Kali Linux is used by security searchers and pen-testers because it’s comes with virtually all security tools built in, it’s lightweight by default, and it has a huge ecosystem that is constantly helping with project.

I created a new installation of Kali Linux recently. One of the first post-installation tasks I did was to create a new user for daily use. Sadly, Kali only creates a default root user during setup. Running as root all the time is a horrible security practice, so I recommend that you create a new user as soon as possible after installation.

  1. Add a user with all user directories already in place (thereby avoiding “Could not update .ICEauthority var/lib/gdm3/.ICEauthority” or any error containing .ICEauthority or permission in general.
  2. Add user to sudo group to allow him to use root commands. You can also add user to ‘lpadmin’ group to allow printing for Canon or HP and such. See Linux printing guide
  3. Change default shell from chsh to bash. Or any shell like Bourne Shell (sh), Bourne-Again Shell (bash), C Shell (csh) or Korn shell (ksh) etc.
  4. Login as that user and demonstrate there were no errors.
  5. Be able to use sudo and show groups affinity.
  6. Delete that user safely.

Benefits of Standard User in Kali Linux

Few benefits you have as non-root or standard user in Kali Linux

  1. Install and run Google Chrome
  2. Install and run Gnome User and Groups manager (Install gnome-system-tools)
  3. Use Kali as Primary Operating System without worrying about breaking it all the time.

Adding a user in Kali Linux

First of all let’s confirm which version of Linux and Kernel I’m running. In command prompt type in

[email protected]:~# uname -a
Linux TheHackerToday 4.9.0-kali4-amd64 #1 SMP Debian 4.9.30-2kali1 (2017-06-22) x86_64 GNU/Linux
[email protected]:~# lsb_release -a
No LSB modules are available.
Distributor ID:	Kali
Description:	Kali GNU/Linux Rolling
Release:	kali-rolling
Codename:	kali-rolling
[email protected]y:~# 

Now let’s add user.

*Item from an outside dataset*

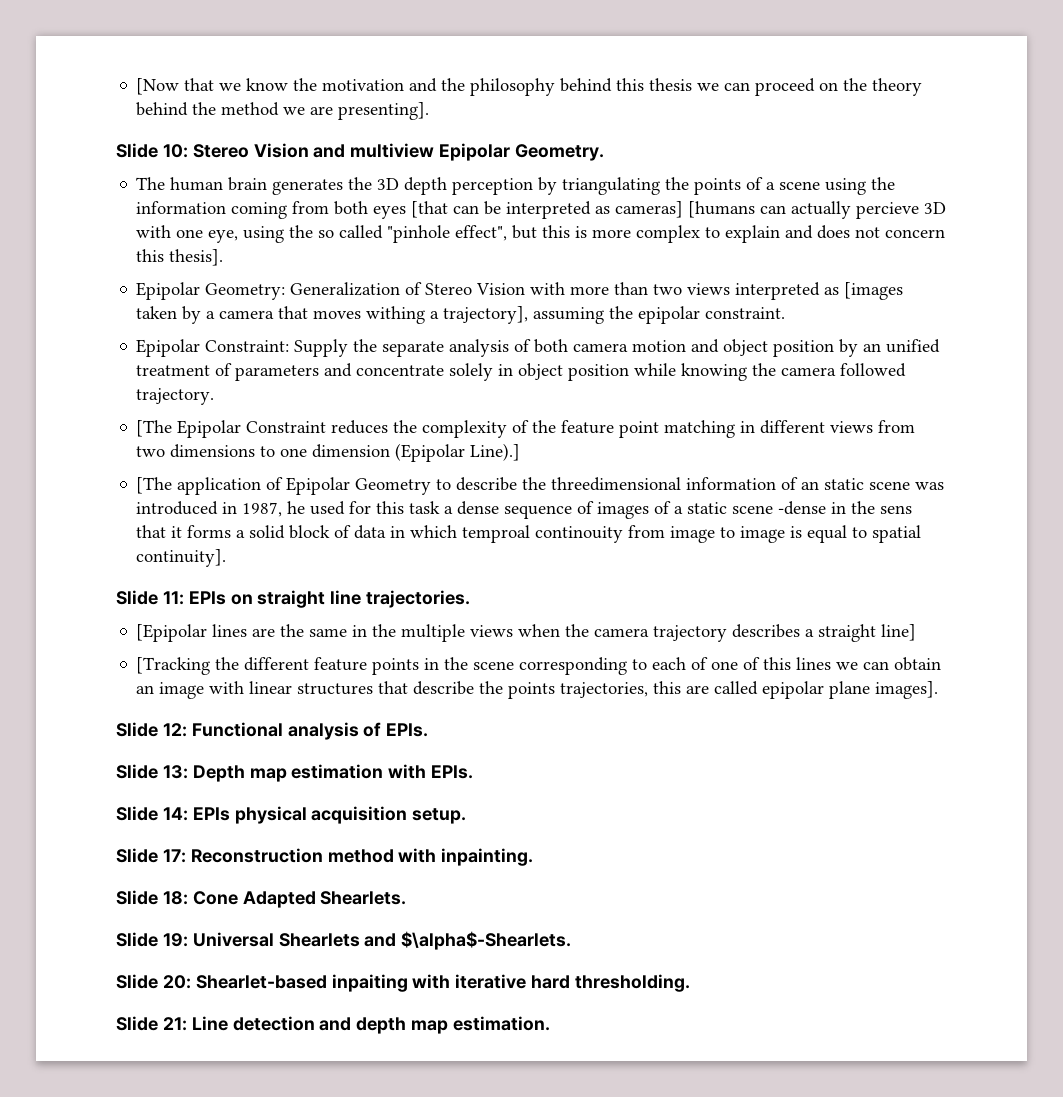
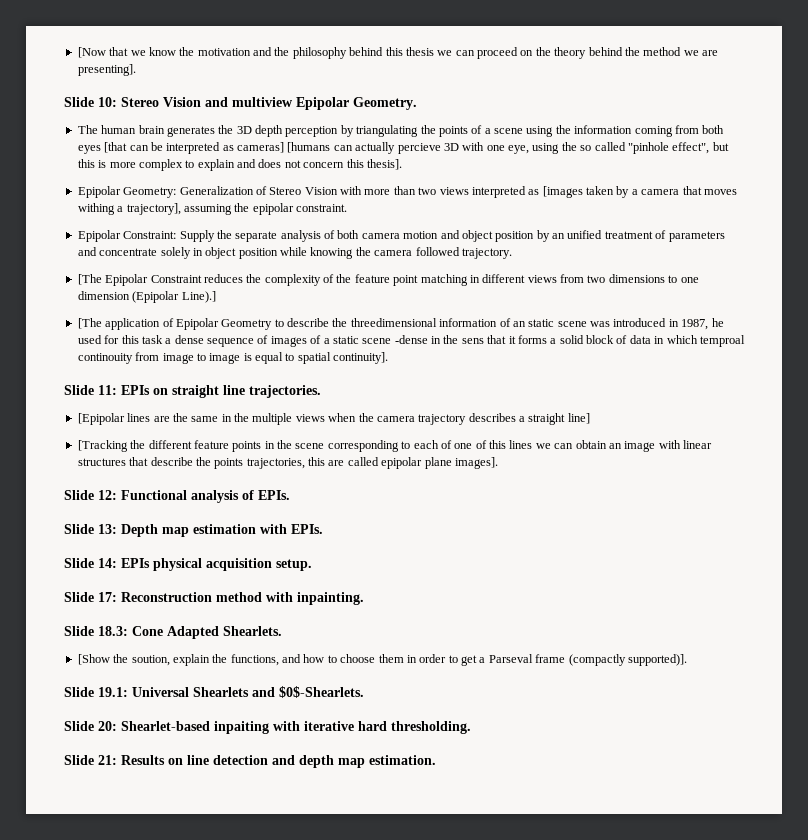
[162,891,188,905] 18: -> [98,626,128,636] 18.3:
[116,932,188,947] // Slide 19: -> [77,654,687,666] [64,687,128,697] // [Show the soution, explain the functions, and how to choose them in order to get a Parseval frame (compactly supported)]. // Slide 19.1:
[401,931,572,950] $\alpha$-Shearlets. -> [279,686,364,698] $0$-Shearlets.
[191,1016,228,1031] Line -> [121,755,209,765] Results on line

Open terminal and type following to create new user (replace fsociety with your desired user name)

[email protected]:~# useradd -m fsociety

(Note: -m means create home directory which is usually /home/fsociety)

Now set password for this user: fsociety

[email protected]:~# passwd fsociety

Add user to sudo group (to allow user to install software, allow printing, use privileged mode etc.)

[email protected]:~# usermod -a -G sudo fsociety

(Note: -a means append or add and –G mean to specified group/groups)

Change default shell of previously created user to bash

[email protected]:~# chsh -s /bin/bash fsociety

(Note: chsh mean change login shell, -s is the name of the specified shell you want for the user, in this case /bin/bash)

Nice, all worked out as expected. Now Let’s logout and login back as our new Standard Non-root user (fsociety)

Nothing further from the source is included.